**What this task involves**
Could you transcribe the records below exactly, leaving out every picture?

[[ Source information open ]]

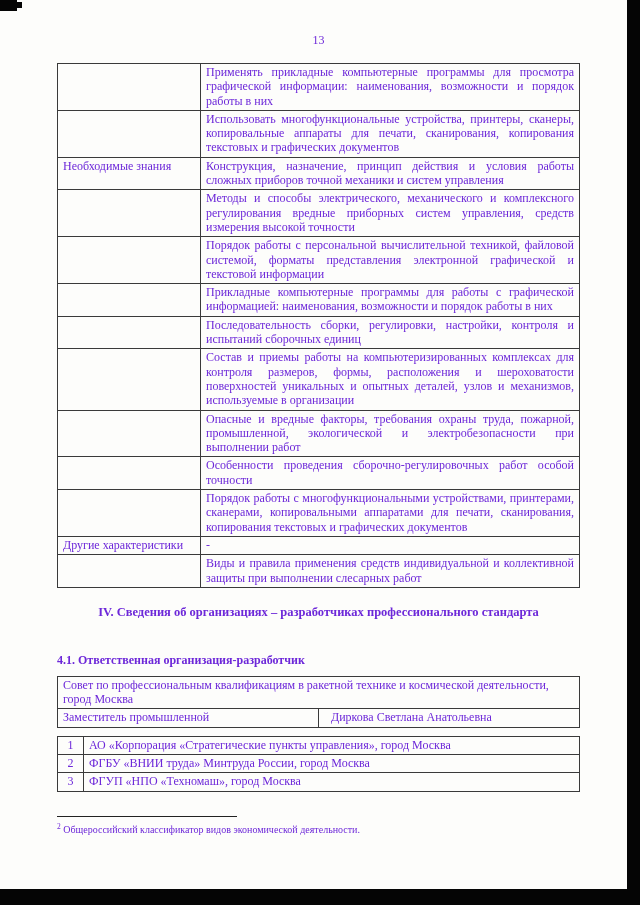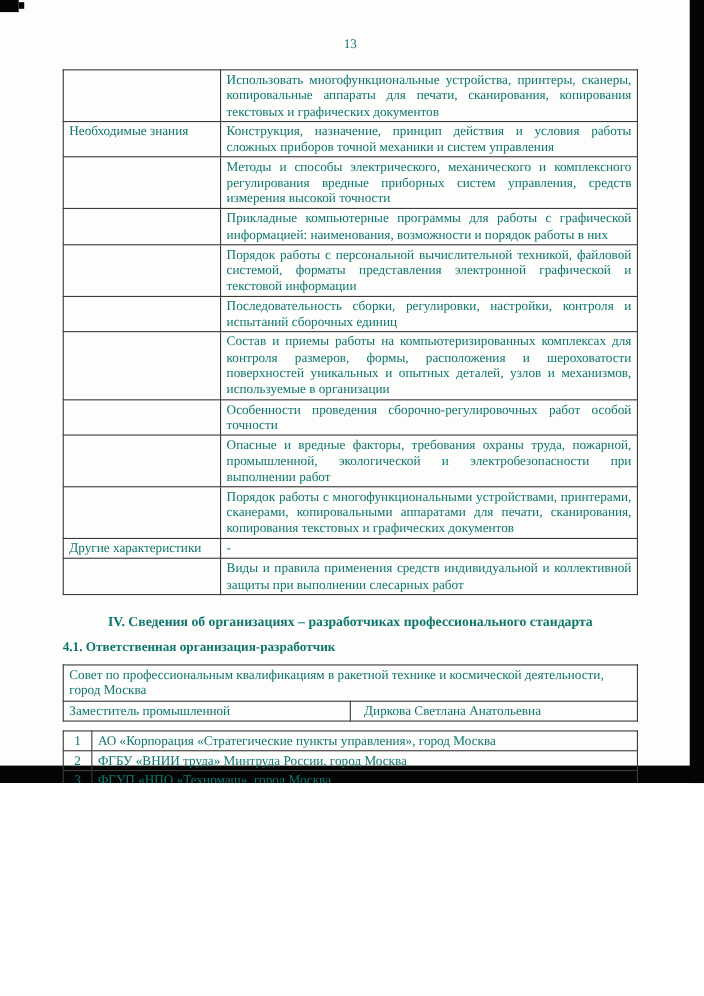"13" .page { color: #0f766e -> #6d28d9; height: 712px -> 905px }
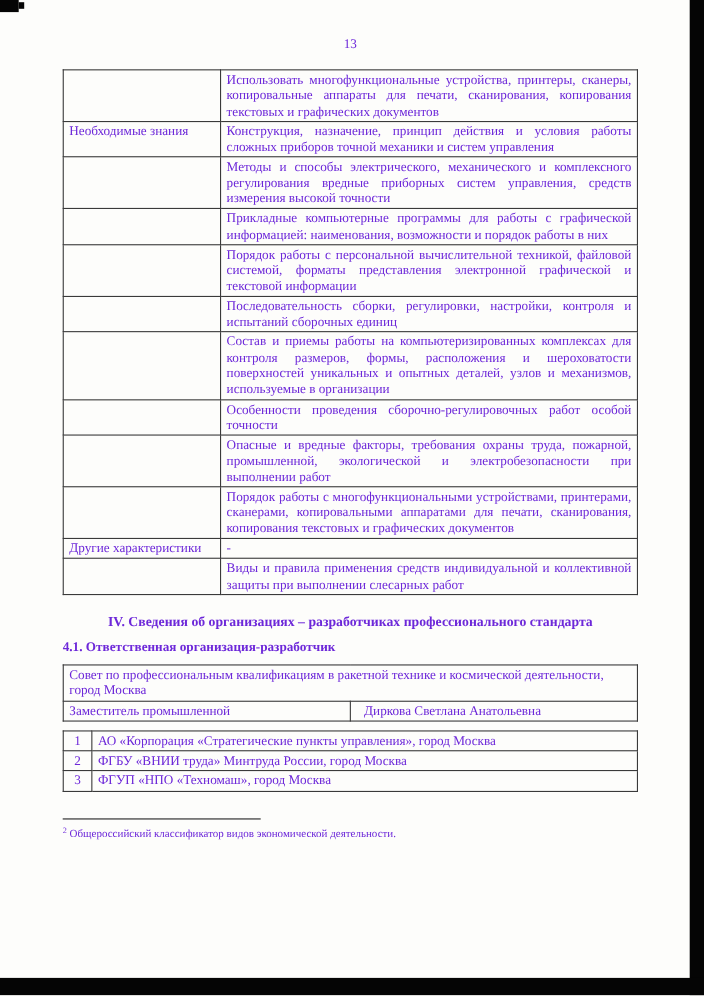"Применять прикладные компьютерные" tr { html: none -> <tr> <td></td> <td>Применять прикладные компьютерные программы для просмотра графической информации: наименования, возможности и порядок работы в них</td> </tr> }
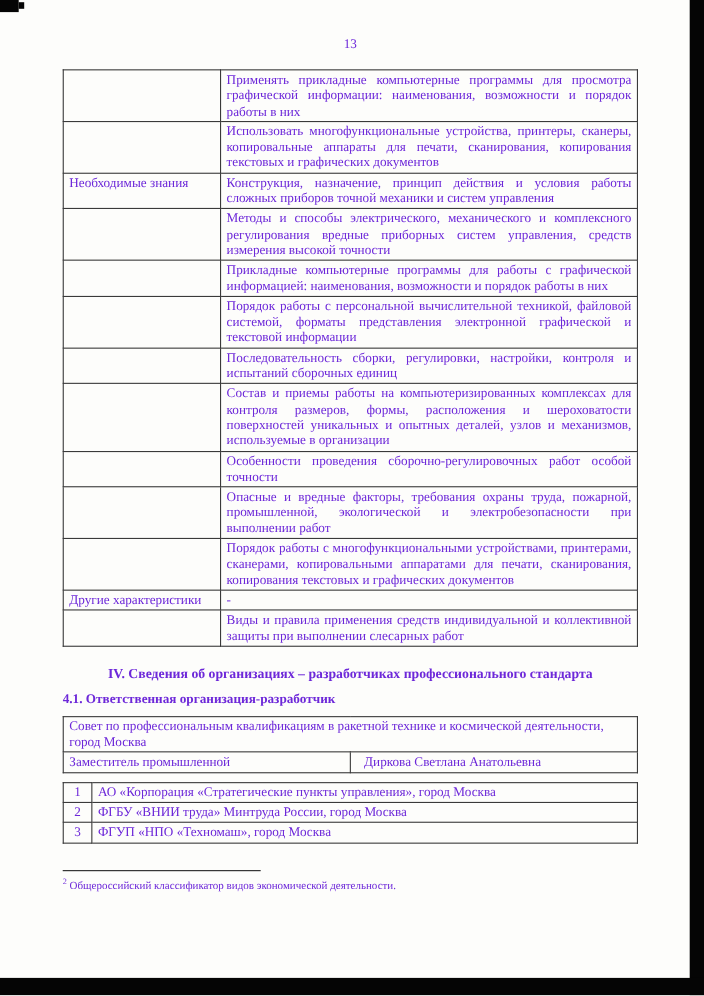"Прикладные компьютерные программы для" tr { order: before "Порядок работы с персональной" -> after "Порядок работы с персональной" }
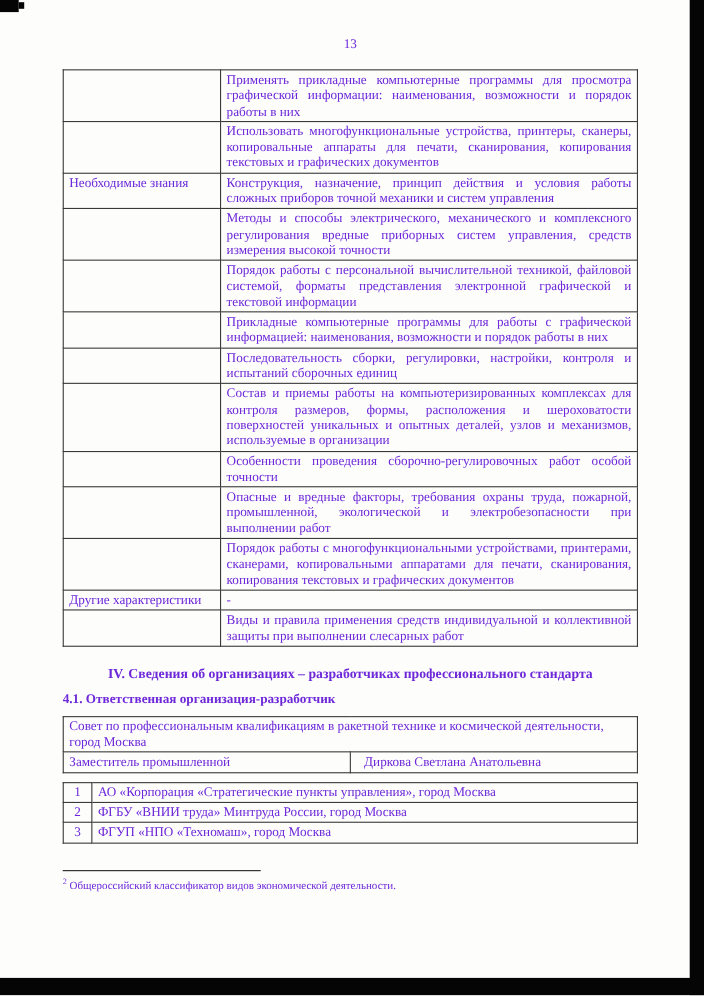"Особенности проведения" tr { order: before "Опасные и вредные факторы, требования" -> after "Опасные и вредные факторы, требования" }
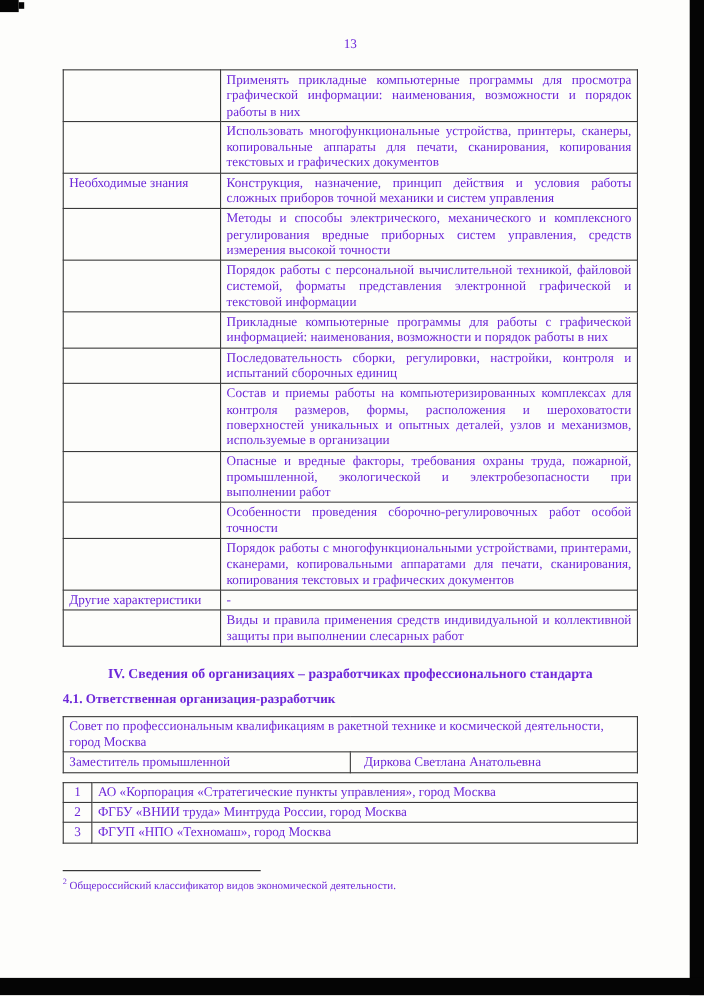"4.1. Ответственная" .subsection { margin-top: 8px -> 33px }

[[ Source information closed ]]

**Response**
"13" .page { color: #0f766e -> #6d28d9; height: 712px -> 905px }
"Применять прикладные компьютерные" tr { html: none -> <tr> <td></td> <td>Применять прикладные компьютерные программы для просмотра графической информации: наименования, возможности и порядок работы в них</td> </tr> }
"Прикладные компьютерные программы для" tr { order: before "Порядок работы с персональной" -> after "Порядок работы с персональной" }
"Особенности проведения" tr { order: before "Опасные и вредные факторы, требования" -> after "Опасные и вредные факторы, требования" }
"4.1. Ответственная" .subsection { margin-top: 8px -> 33px }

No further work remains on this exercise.